# EXERCISE OBJECTIVE
In the entries below, find the line with "width: 230px ->" and the line with "margin-left: 0 ->", then retype both and everything between them exactly. Do not copy the pictures.

BEGIN INFORMATION

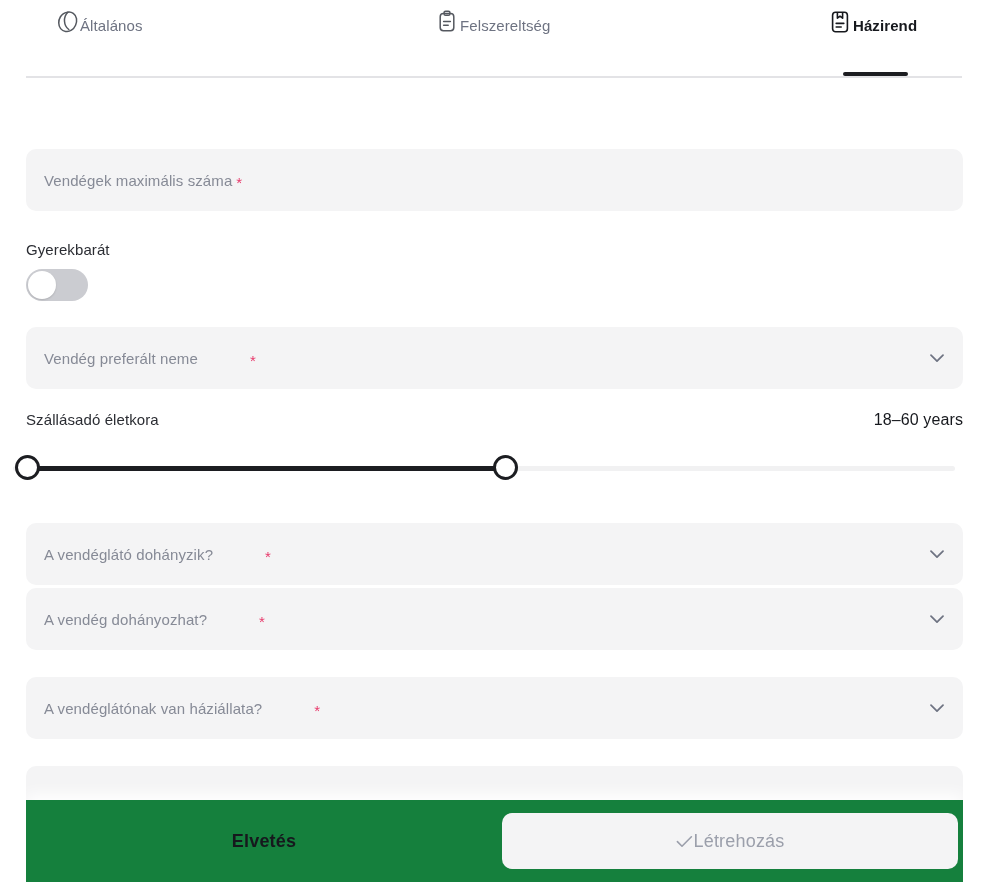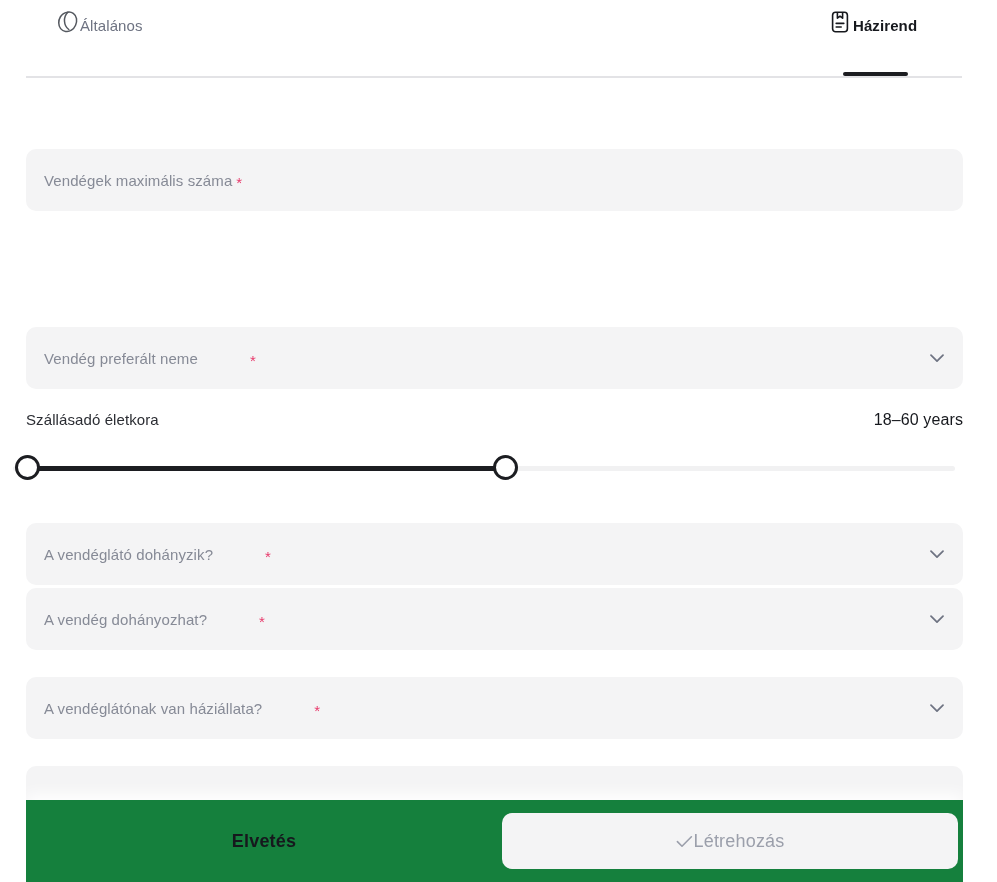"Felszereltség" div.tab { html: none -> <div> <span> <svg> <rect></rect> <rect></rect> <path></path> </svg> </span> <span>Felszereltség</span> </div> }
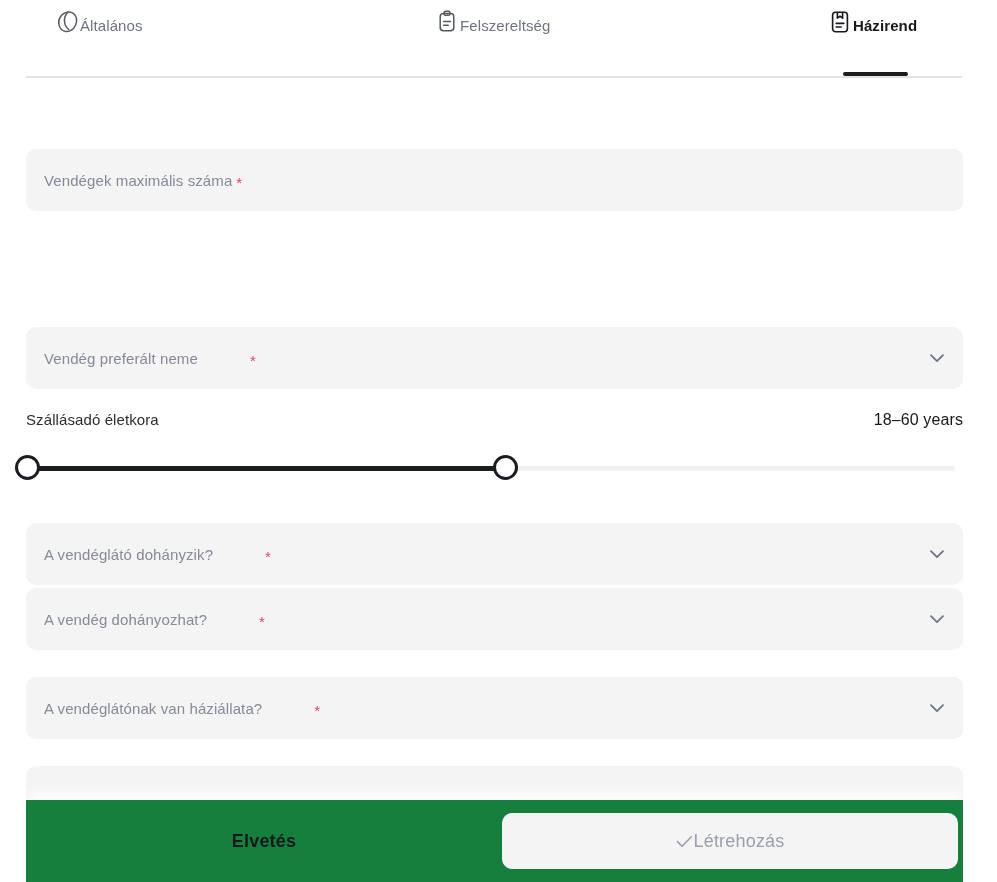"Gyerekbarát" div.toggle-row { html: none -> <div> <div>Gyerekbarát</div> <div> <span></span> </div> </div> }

END INFORMATION
BEGIN INFORMATION

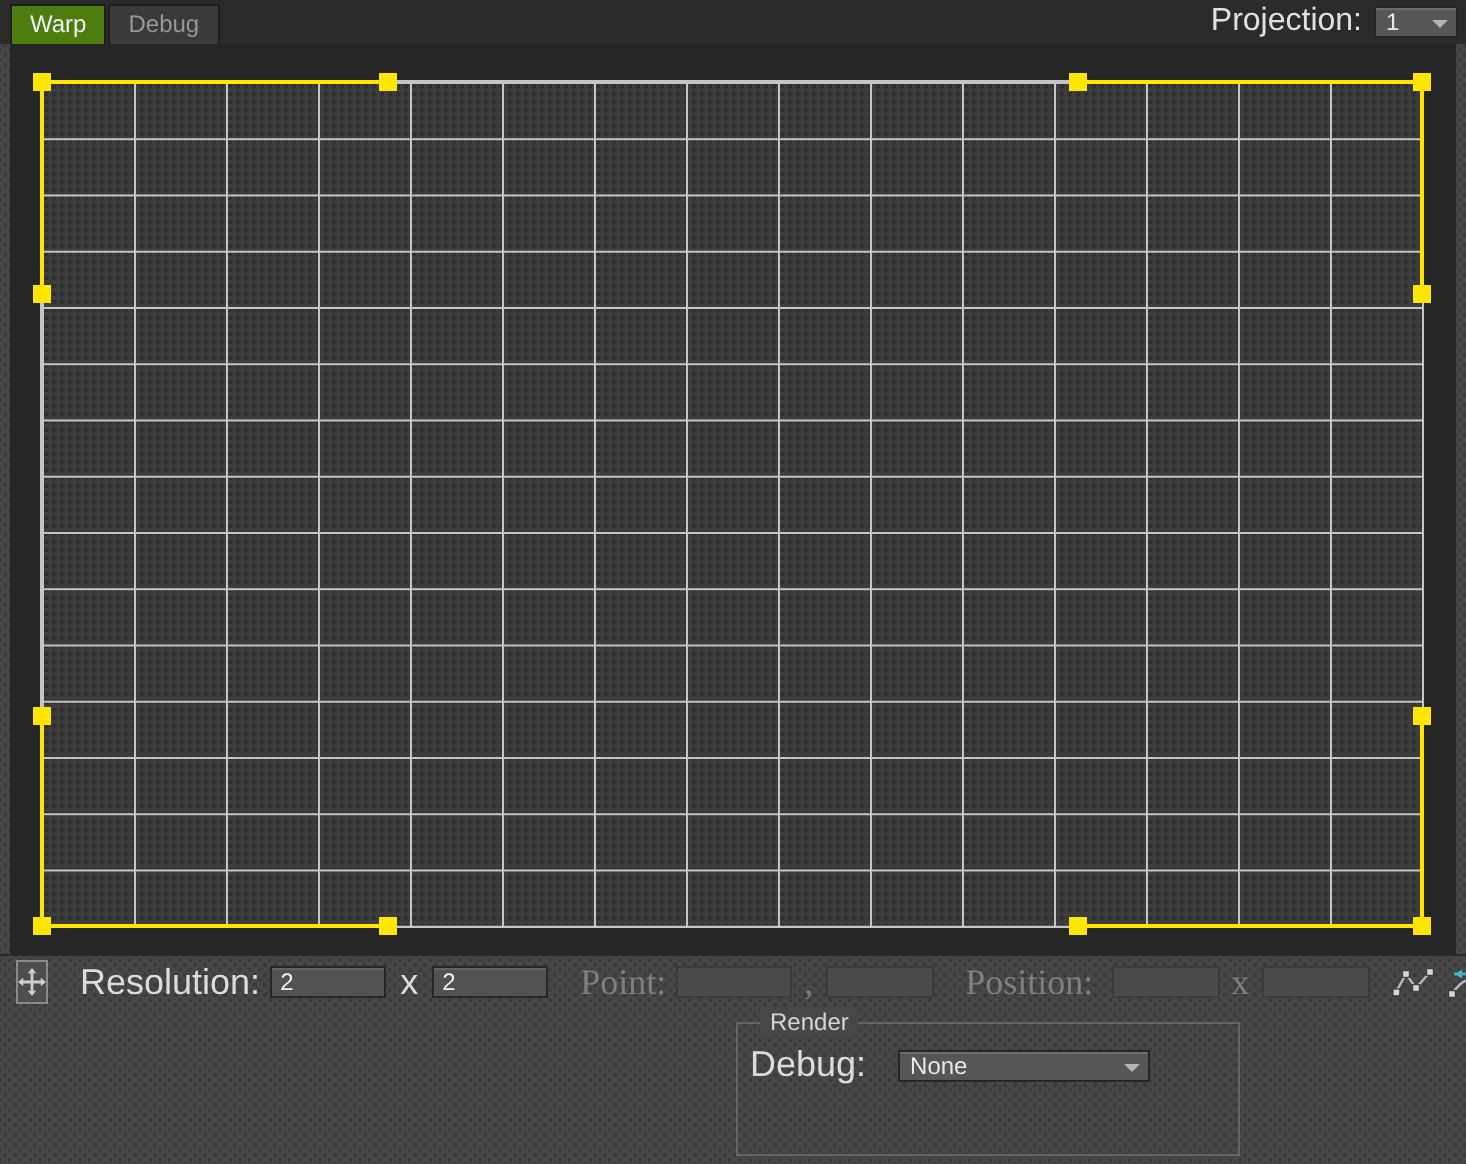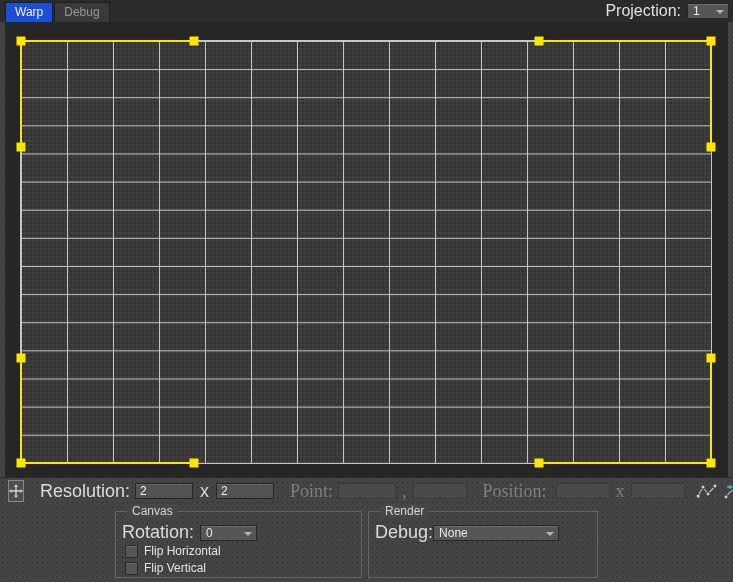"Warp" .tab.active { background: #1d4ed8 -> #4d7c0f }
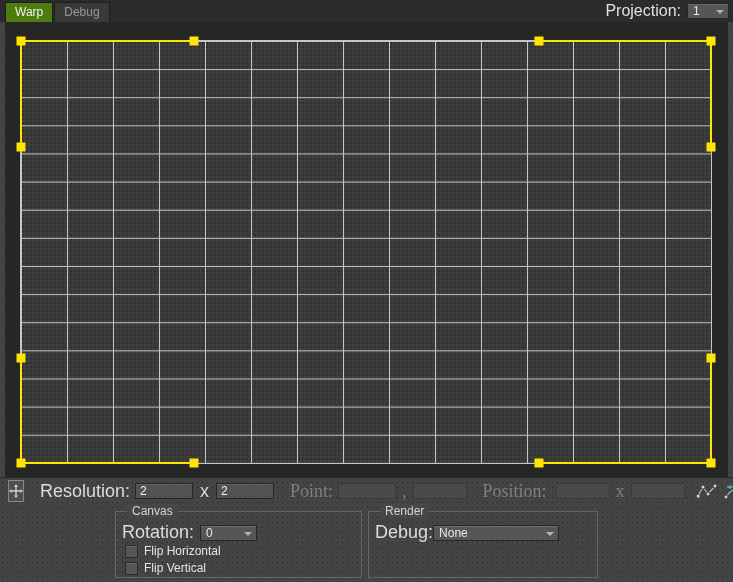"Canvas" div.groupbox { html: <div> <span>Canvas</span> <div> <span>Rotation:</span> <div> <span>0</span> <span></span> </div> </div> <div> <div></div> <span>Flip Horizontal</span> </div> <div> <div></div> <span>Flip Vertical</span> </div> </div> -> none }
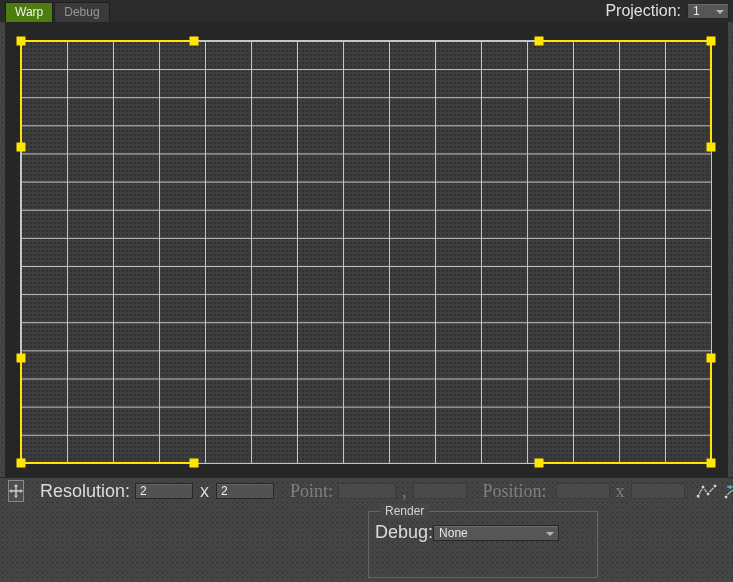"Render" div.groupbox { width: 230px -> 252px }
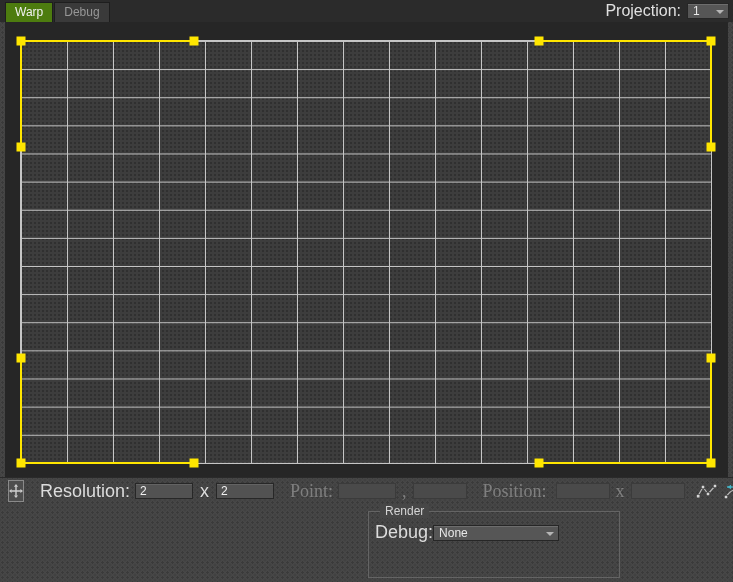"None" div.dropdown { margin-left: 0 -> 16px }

END INFORMATION
BEGIN INFORMATION

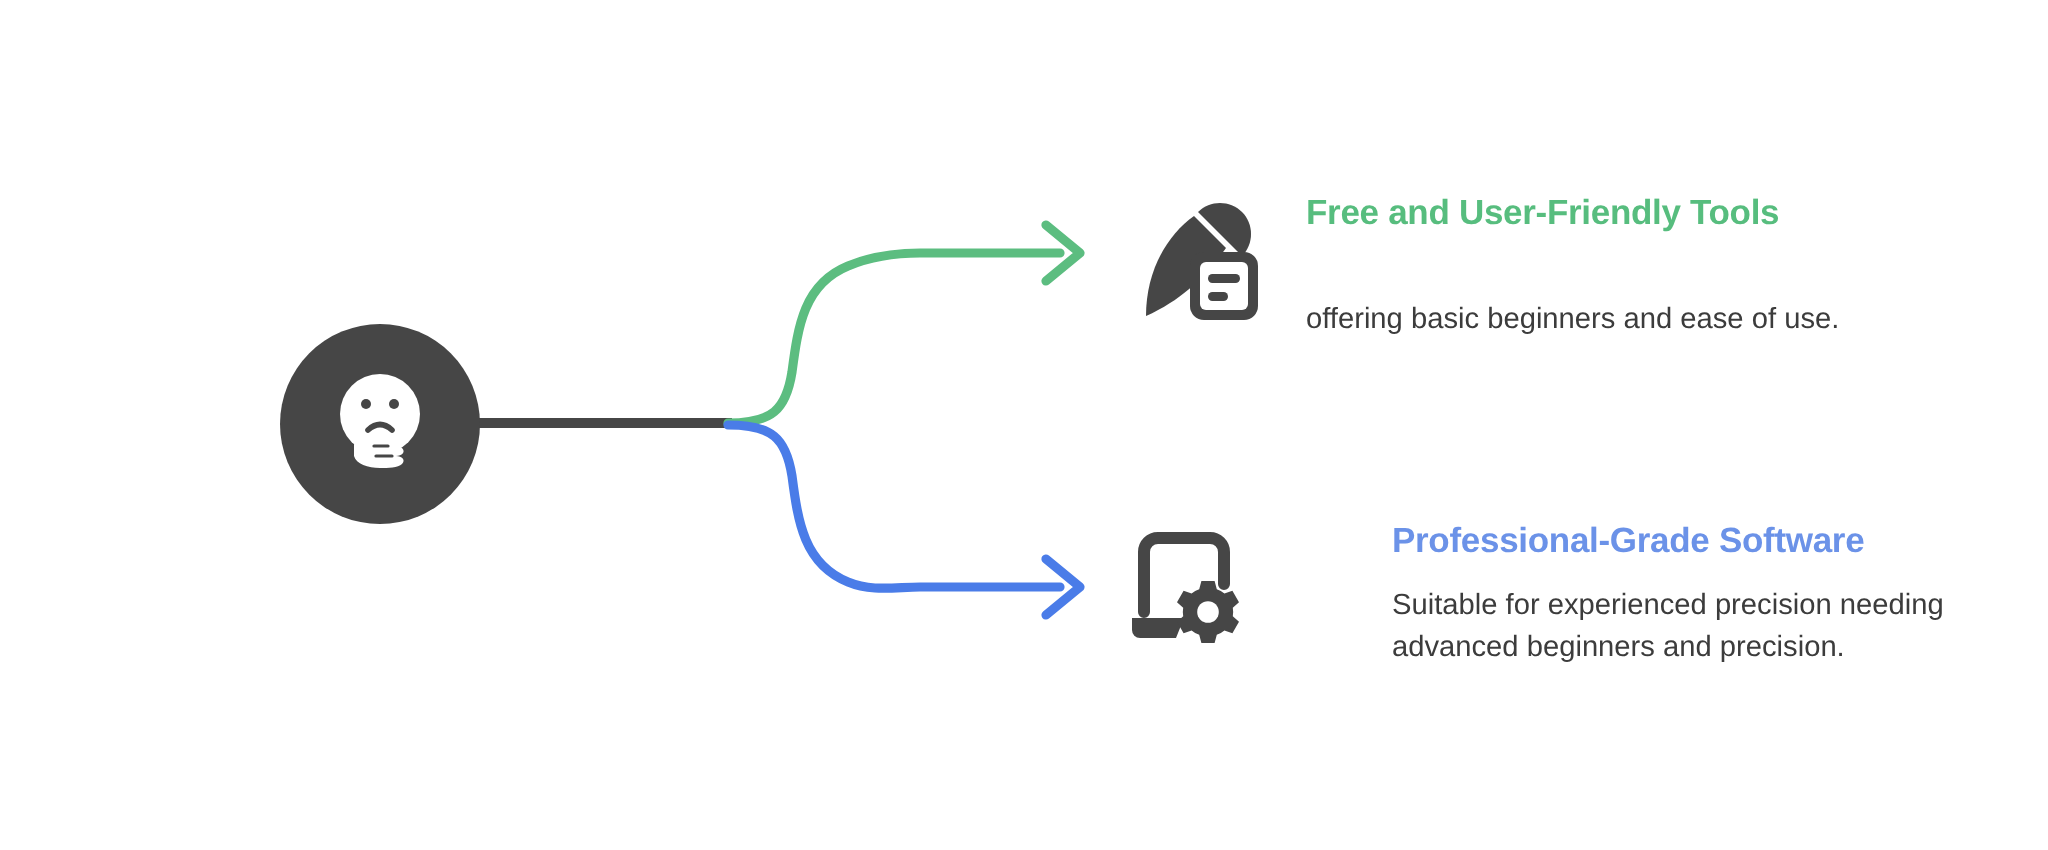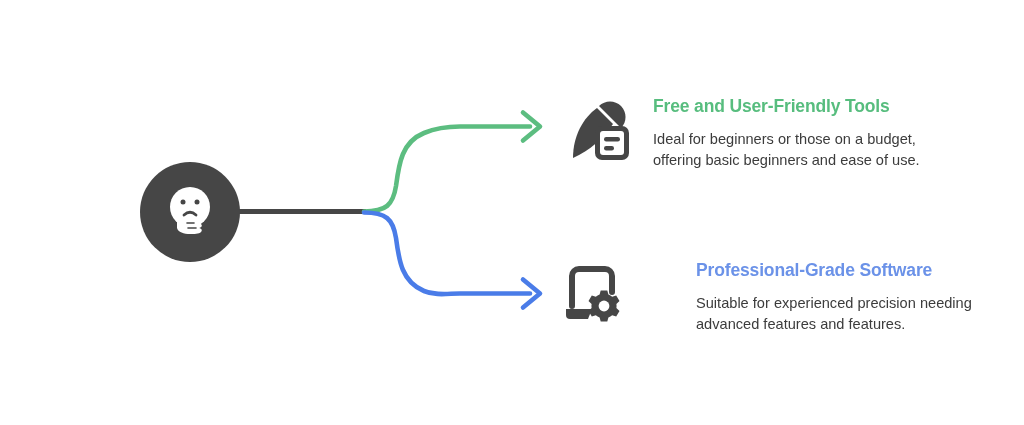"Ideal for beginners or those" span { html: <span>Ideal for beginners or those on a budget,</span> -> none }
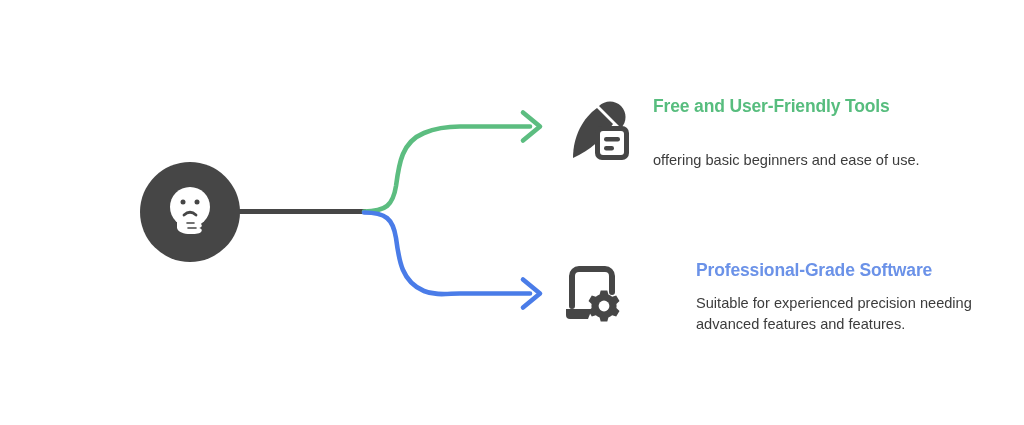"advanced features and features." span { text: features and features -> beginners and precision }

END INFORMATION

# EXPECTED ANSWER
"Render" div.groupbox { width: 230px -> 252px }
"None" div.dropdown { margin-left: 0 -> 16px }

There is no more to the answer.